▶ _EXERCISE_
Your copy of the listing should be exact and should contain no pictures.
┌──
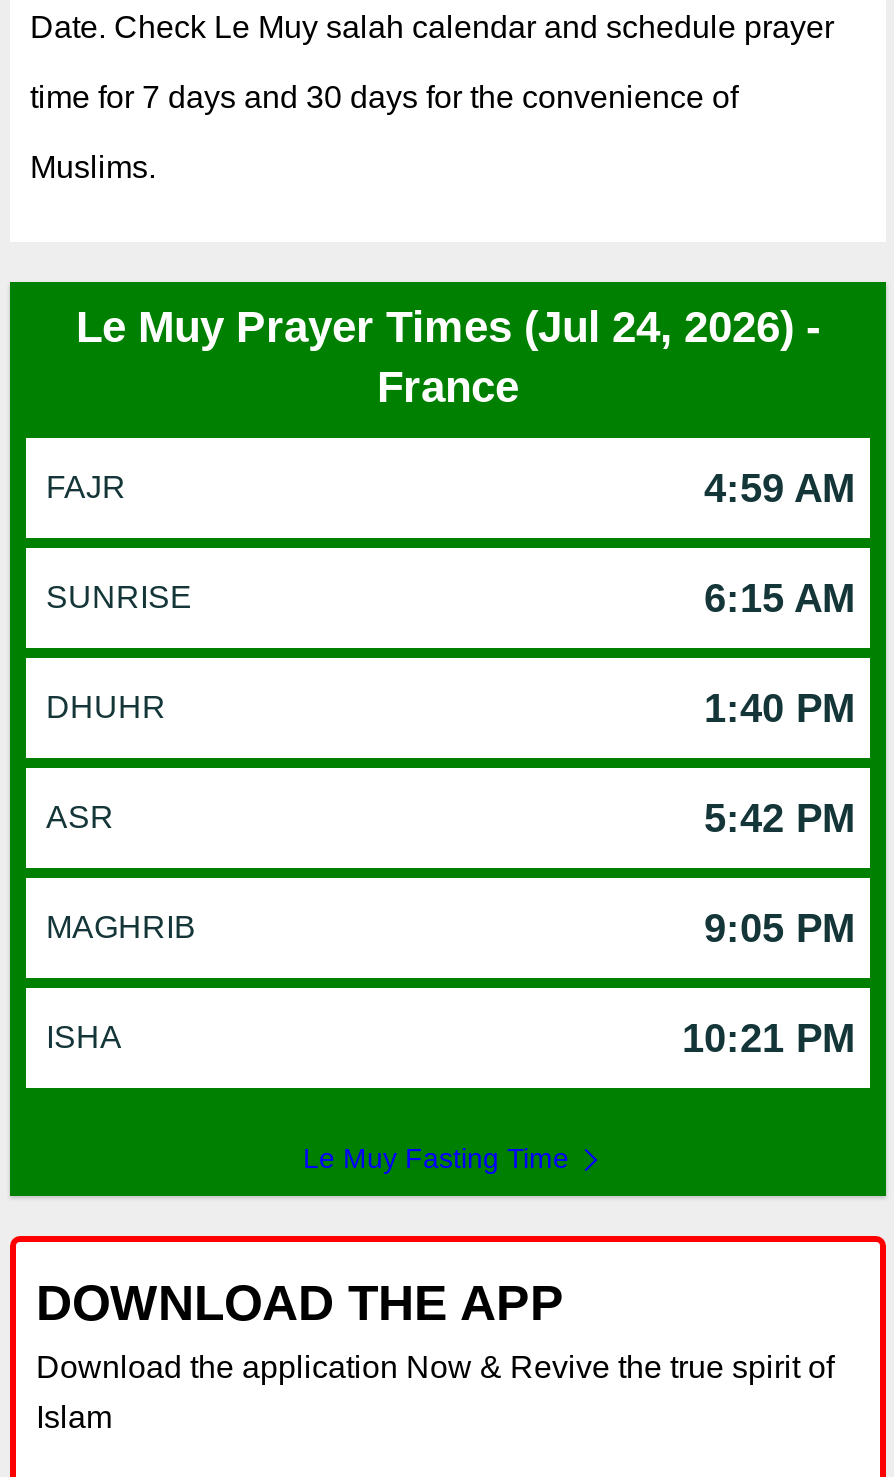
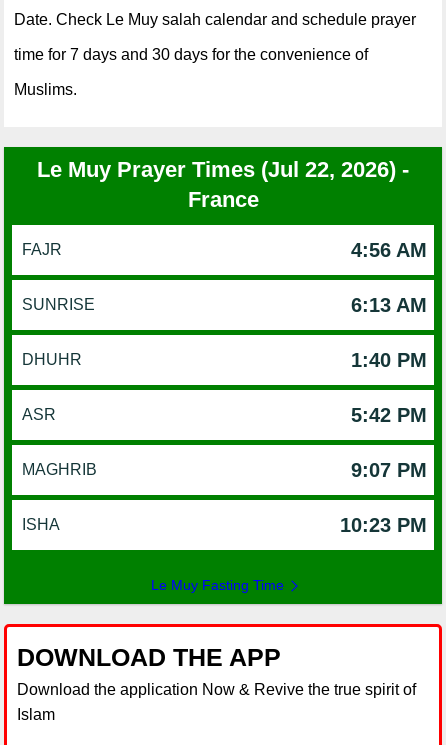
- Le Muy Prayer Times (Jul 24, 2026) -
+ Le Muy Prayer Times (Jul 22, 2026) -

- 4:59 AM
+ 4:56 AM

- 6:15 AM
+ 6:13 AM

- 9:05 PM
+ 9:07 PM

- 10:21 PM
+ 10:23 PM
└──
▶ _EXERCISE RESPONSE_
- Le Muy Prayer Times (Jul 24, 2026) -
+ Le Muy Prayer Times (Jul 22, 2026) -

- 4:59 AM
+ 4:56 AM

- 6:15 AM
+ 6:13 AM

- 9:05 PM
+ 9:07 PM

- 10:21 PM
+ 10:23 PM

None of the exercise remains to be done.